→ **INFORMATION SUPPLIED**:
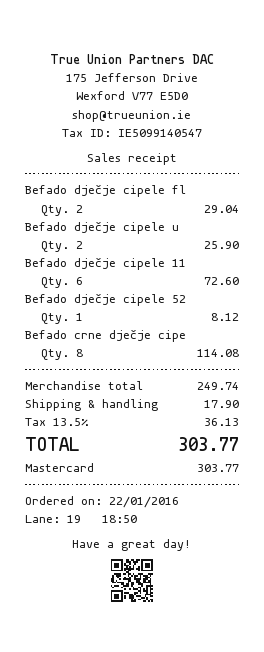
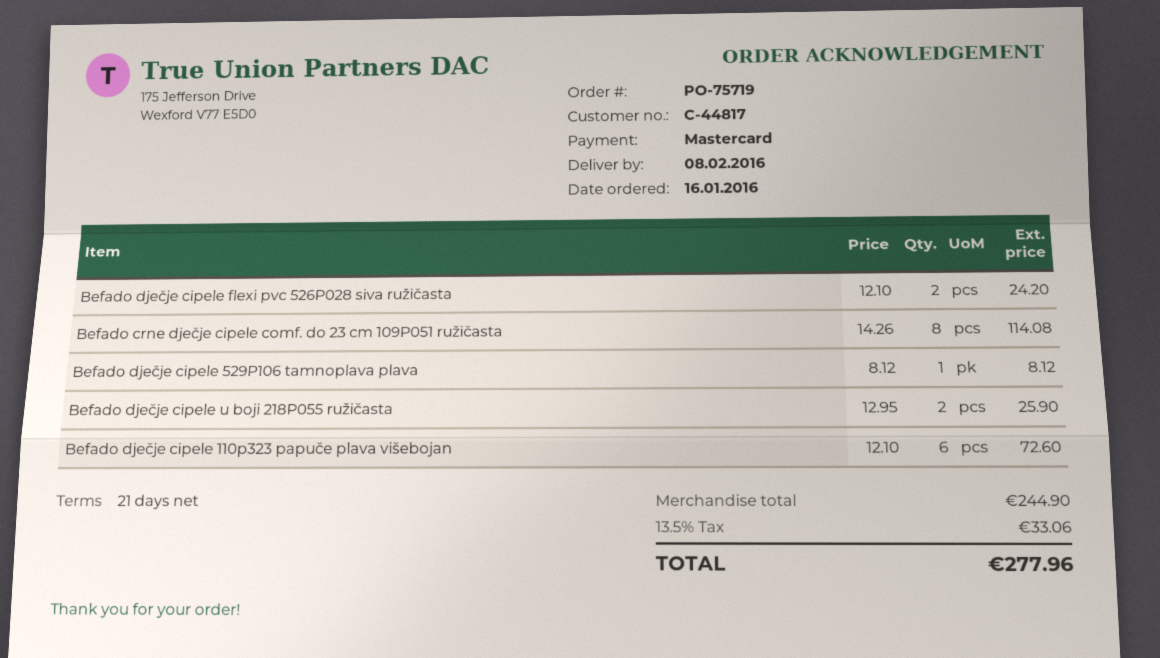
order date: 2016-01-22 -> 2016-01-16
Befado dječje cipele fl: 2 for 29.04 -> 2 for 24.20
subtotal: 249.74 -> 244.90
shipping: 17.90 -> none
tax: 13.5% = 36.13 -> 13.5% = 33.06
total: 303.77 -> 277.96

→ **BRIEF**:
With the pictures removed, return the listing above in its exact original wording.

→ **ANSWER BOX**:
order date: 2016-01-22 -> 2016-01-16
Befado dječje cipele fl: 2 for 29.04 -> 2 for 24.20
subtotal: 249.74 -> 244.90
shipping: 17.90 -> none
tax: 13.5% = 36.13 -> 13.5% = 33.06
total: 303.77 -> 277.96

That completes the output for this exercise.